Oui mais voilà, Monsieur Jodo... j'ai beau vous admirer (et votre oeuvre excellente), on commence un peu à tourner en rond ! La recette précitée a déjà été mise en place pour les méta-Barons, l'Incal, Les technopères, etc. Donc l'effet de surprise est totalement inexistant.
A partir de là, que vaut l'ouvrage ? Pas mal, compte tenu du fait que le héros est un fieffé salaud que seul l'or intéresse. Que même si l'on est en terrain connu, Jodo ne manque pas de développer ça et là quelques idées neuves.

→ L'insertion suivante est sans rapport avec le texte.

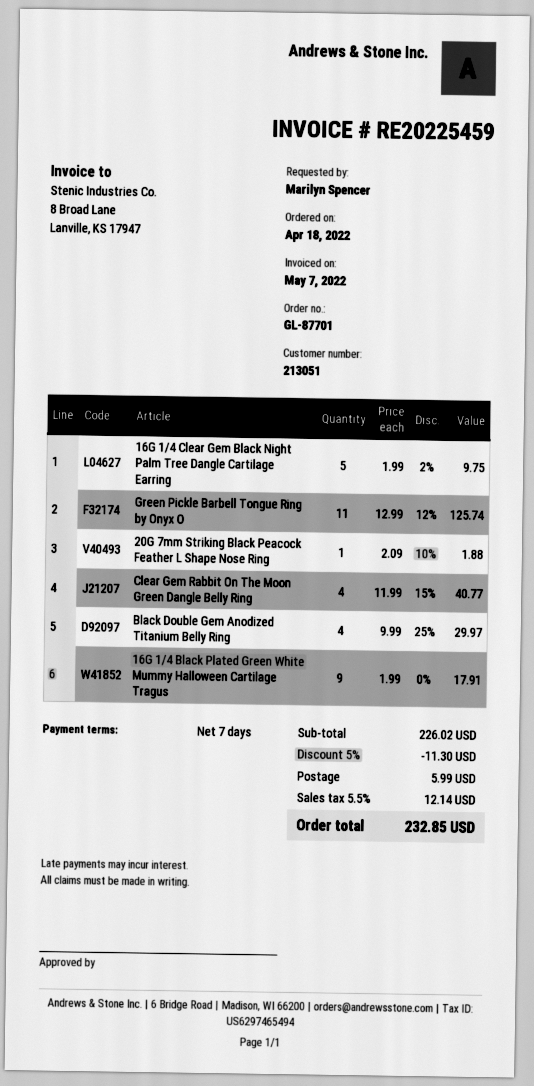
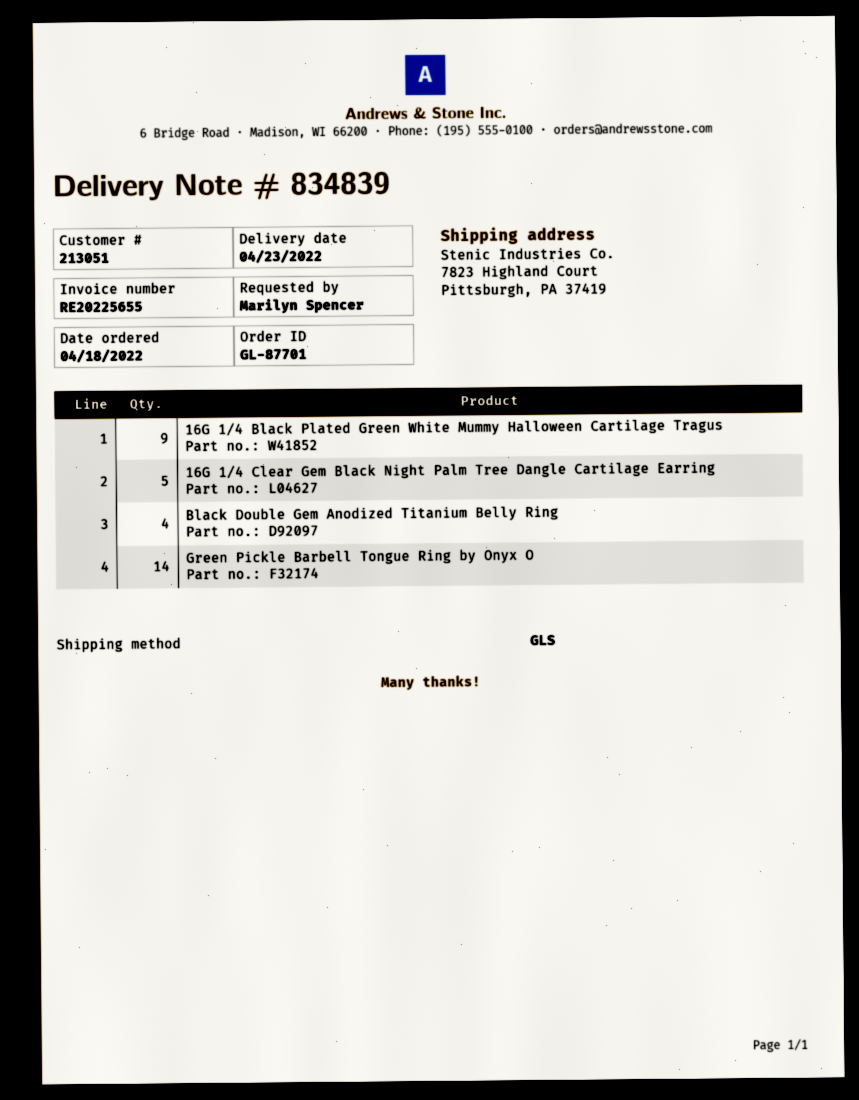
invoice number: RE20225459 -> RE20225655
Green Pickle Barbell Tongue Ring by Onyx O: 11 -> 14
20G 7mm Striking Black Peacock Feather L Shape Nose Ring: 1 -> none
Clear Gem Rabbit On The Moon Green Dangle Belly Ring: 4 -> none

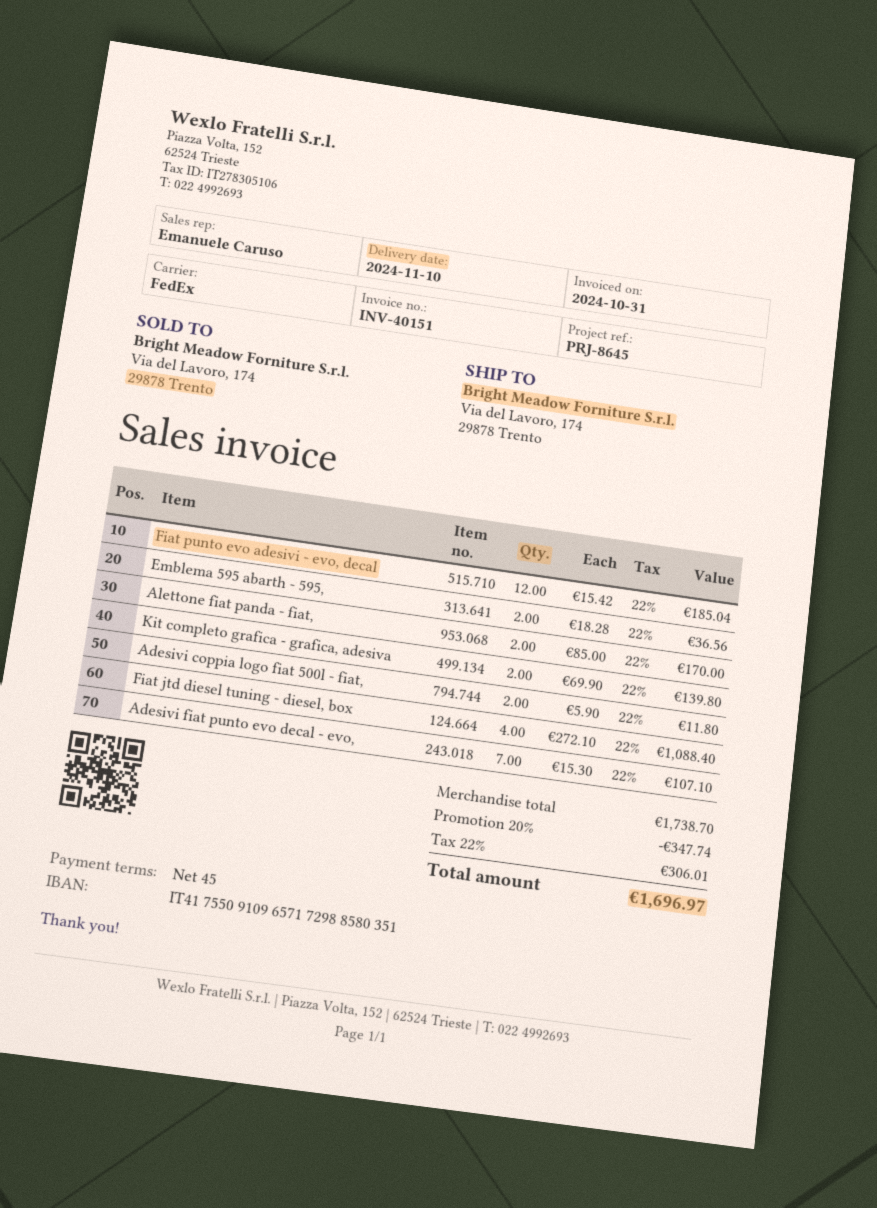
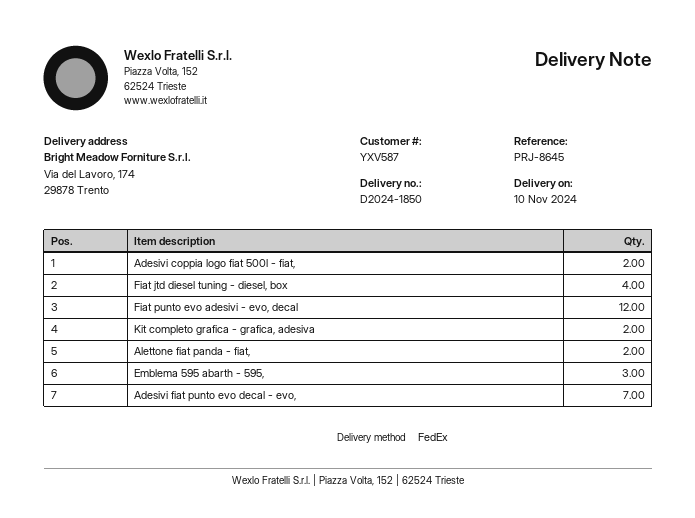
Emblema 595 abarth - 595,: 2 -> 3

Niveau dessins, bof bof bof... ça rappelle Gimenez mais en moins bien, en plus fouillis.
Globalement, "Showman killer" est un produit pour purs fans du maître Jodo (qui vont quand même finir par se lasser à force). Pour ceux qui ne connaissent pas son oeuvre, mieux (très très largement) se pencher sur les Méta-Barons, l'Incal ou encore Les technopères.